== Data in this exercise ==

═══

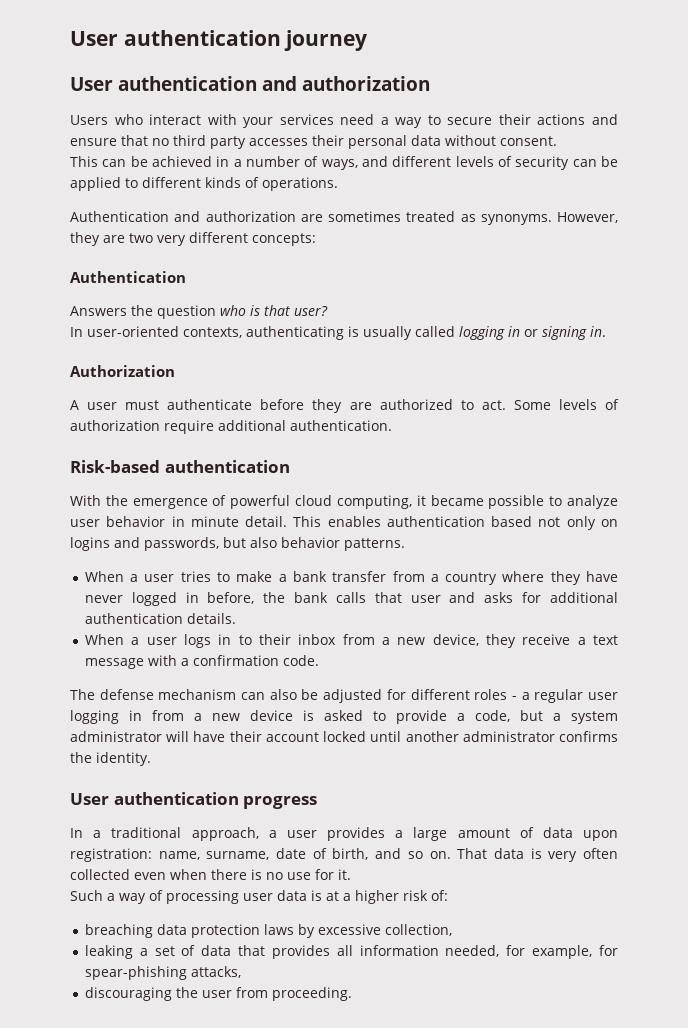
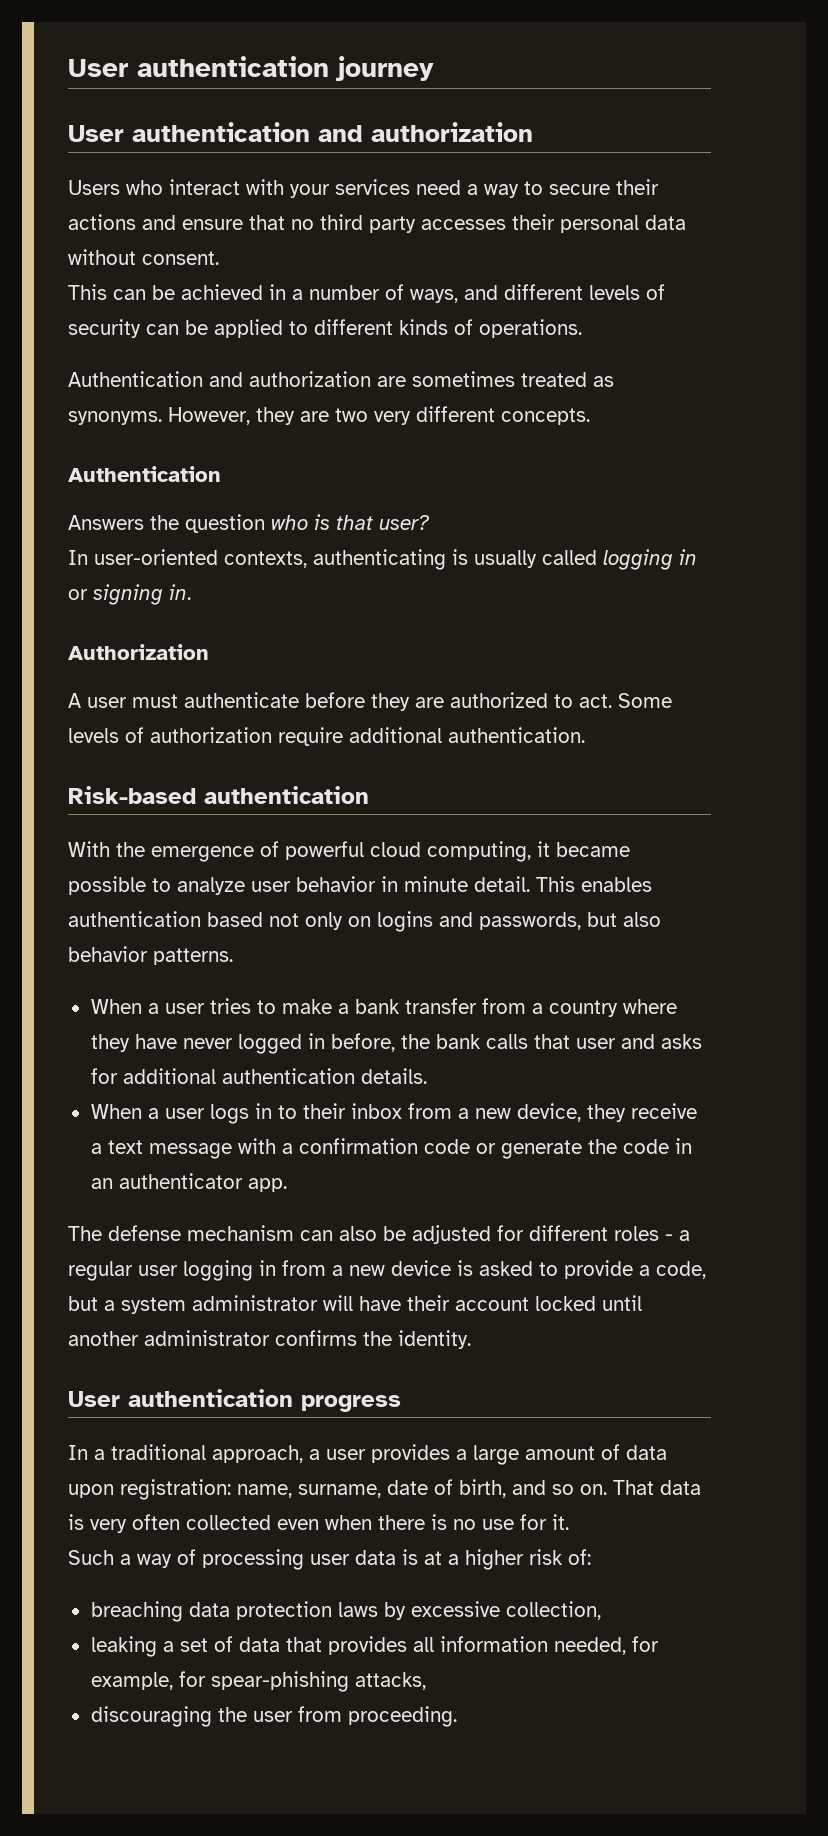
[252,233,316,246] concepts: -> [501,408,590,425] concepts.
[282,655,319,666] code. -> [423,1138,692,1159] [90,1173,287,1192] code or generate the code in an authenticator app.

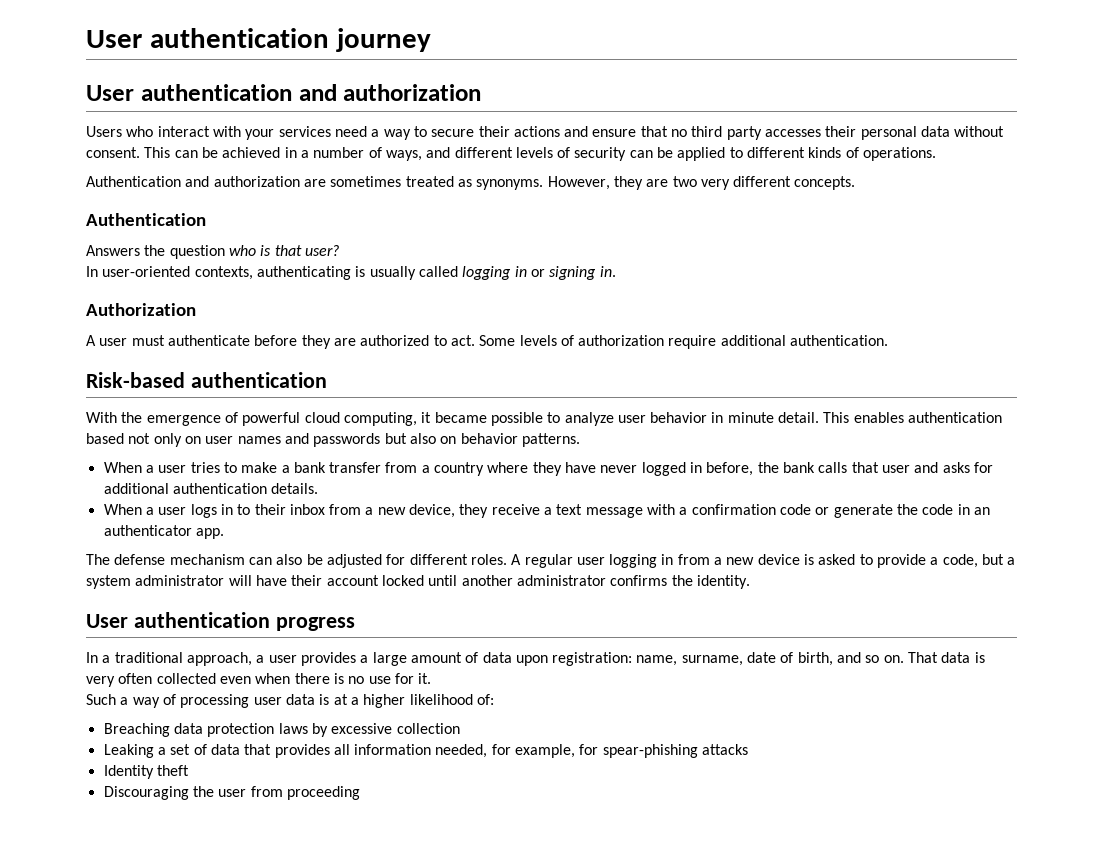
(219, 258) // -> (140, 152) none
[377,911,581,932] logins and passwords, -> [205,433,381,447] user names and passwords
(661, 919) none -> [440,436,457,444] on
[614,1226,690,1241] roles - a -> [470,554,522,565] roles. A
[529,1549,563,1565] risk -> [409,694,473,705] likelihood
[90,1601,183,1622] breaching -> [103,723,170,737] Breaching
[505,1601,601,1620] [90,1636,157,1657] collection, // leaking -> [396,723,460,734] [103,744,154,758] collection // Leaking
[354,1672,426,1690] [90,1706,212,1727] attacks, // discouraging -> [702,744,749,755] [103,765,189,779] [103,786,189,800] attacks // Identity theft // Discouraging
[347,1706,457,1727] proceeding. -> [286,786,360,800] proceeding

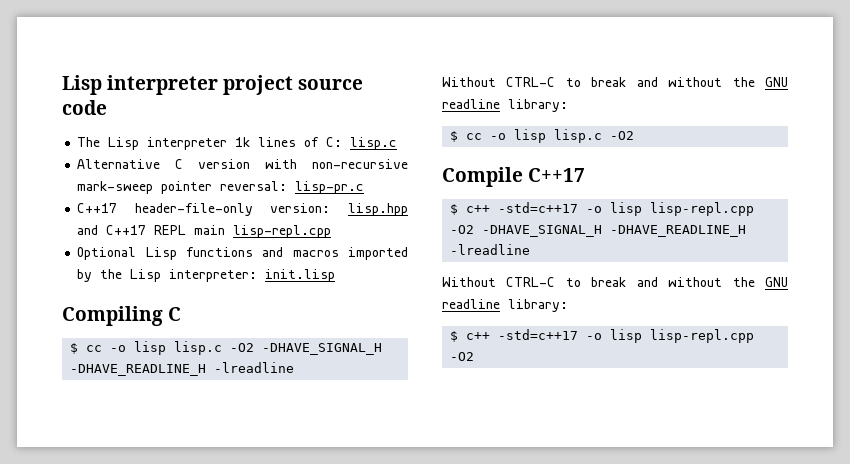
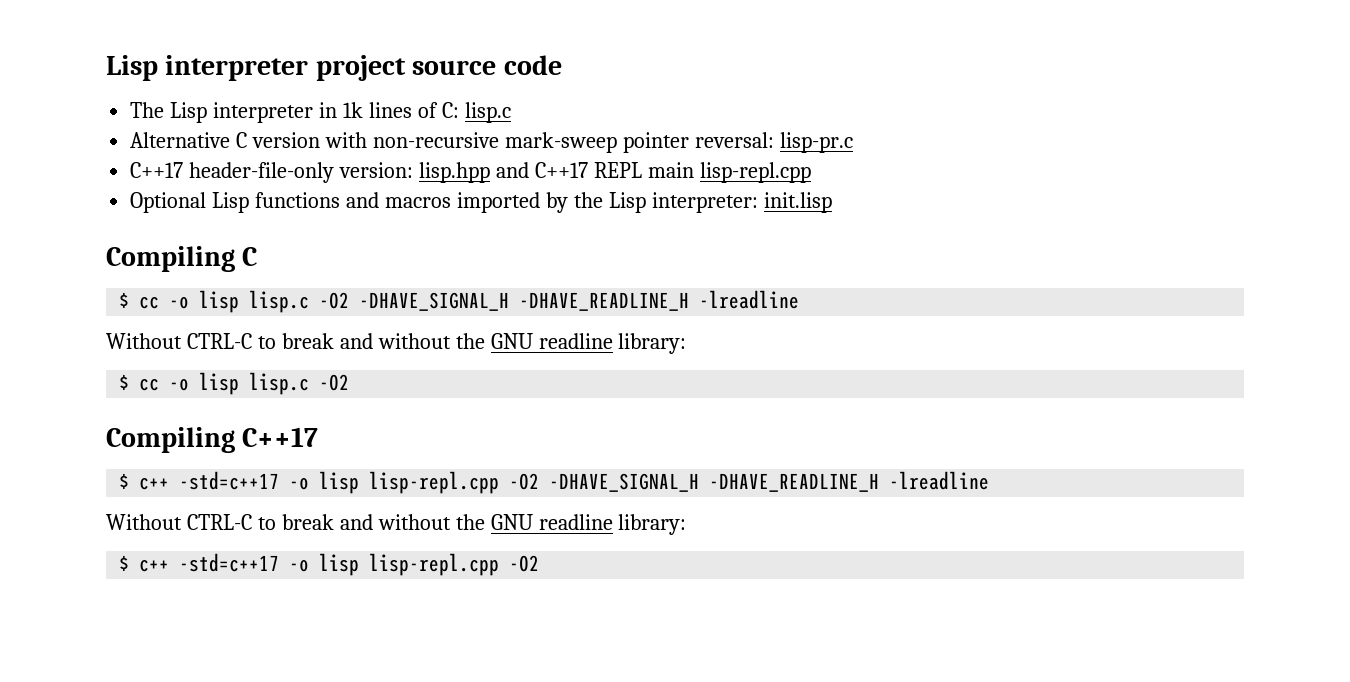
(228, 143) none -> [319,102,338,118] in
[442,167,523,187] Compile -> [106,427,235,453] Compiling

═══

== Assignment ==
Please return only the lines from the one that contains "(228, 143) none -> [319,102,338,118] in" through the final line of the entries, each exactly as written.

== Completed task ==
(228, 143) none -> [319,102,338,118] in
[442,167,523,187] Compile -> [106,427,235,453] Compiling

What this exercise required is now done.